▶ **DATASET RECORDS**
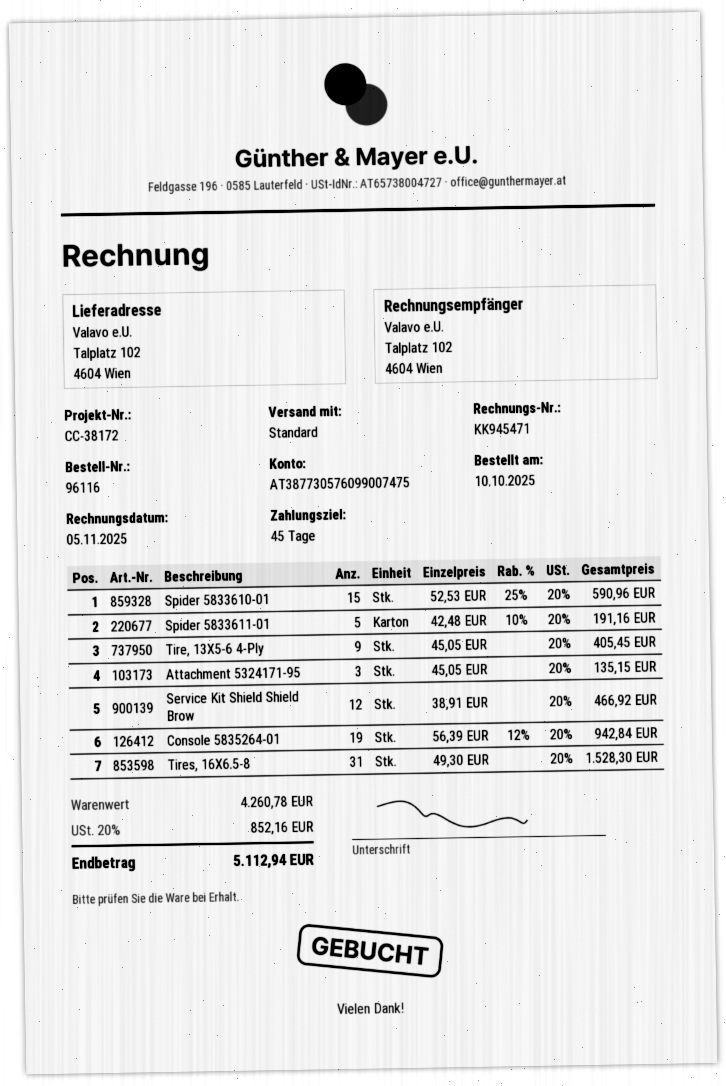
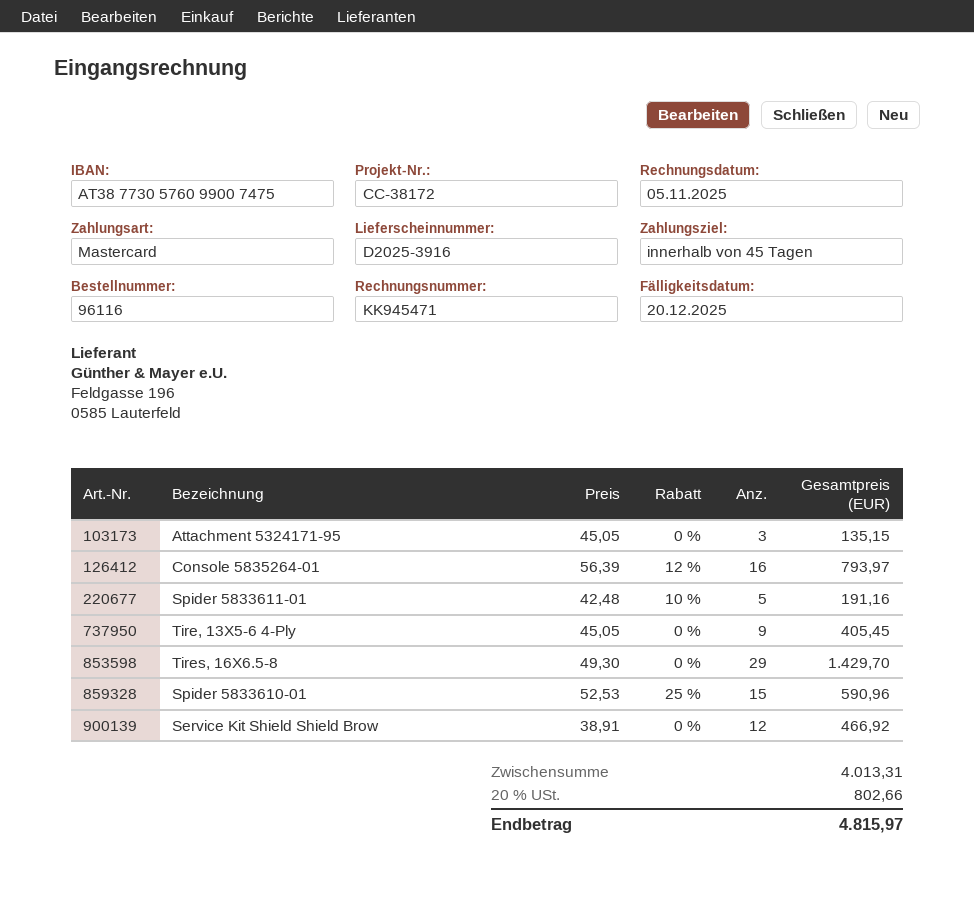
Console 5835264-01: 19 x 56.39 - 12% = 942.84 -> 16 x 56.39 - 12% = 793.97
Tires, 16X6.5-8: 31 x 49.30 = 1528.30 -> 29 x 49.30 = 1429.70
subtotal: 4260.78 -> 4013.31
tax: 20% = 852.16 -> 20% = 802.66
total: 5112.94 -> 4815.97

▶ **ABOUT THIS TASK**
Copy out the listing above in full and leave out its pictures.

▶ **ANSWER**
Console 5835264-01: 19 x 56.39 - 12% = 942.84 -> 16 x 56.39 - 12% = 793.97
Tires, 16X6.5-8: 31 x 49.30 = 1528.30 -> 29 x 49.30 = 1429.70
subtotal: 4260.78 -> 4013.31
tax: 20% = 852.16 -> 20% = 802.66
total: 5112.94 -> 4815.97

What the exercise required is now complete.